EXERCISE OBJECTIVE » Below are some records. Return exactly the lines from the one with "text: Dated:07-06-2025 ->" to the one with "html: <div>DATED: 05-06-2025</div>", and nothing else.

RECORDS TO USE »
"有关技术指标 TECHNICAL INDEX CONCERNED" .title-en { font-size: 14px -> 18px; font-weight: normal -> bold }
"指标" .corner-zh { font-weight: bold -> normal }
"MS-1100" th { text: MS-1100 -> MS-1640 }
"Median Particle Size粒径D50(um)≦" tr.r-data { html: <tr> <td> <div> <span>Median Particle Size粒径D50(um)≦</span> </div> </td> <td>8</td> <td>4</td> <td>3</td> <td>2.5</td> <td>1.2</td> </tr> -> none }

* * *

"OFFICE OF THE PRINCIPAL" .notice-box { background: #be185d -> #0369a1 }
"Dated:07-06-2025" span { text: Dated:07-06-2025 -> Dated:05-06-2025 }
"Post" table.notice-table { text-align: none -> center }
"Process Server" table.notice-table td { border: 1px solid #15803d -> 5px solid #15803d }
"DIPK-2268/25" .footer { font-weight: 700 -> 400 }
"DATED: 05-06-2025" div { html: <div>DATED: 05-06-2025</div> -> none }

REPLY TO THE EXERCISE »
"Dated:07-06-2025" span { text: Dated:07-06-2025 -> Dated:05-06-2025 }
"Post" table.notice-table { text-align: none -> center }
"Process Server" table.notice-table td { border: 1px solid #15803d -> 5px solid #15803d }
"DIPK-2268/25" .footer { font-weight: 700 -> 400 }
"DATED: 05-06-2025" div { html: <div>DATED: 05-06-2025</div> -> none }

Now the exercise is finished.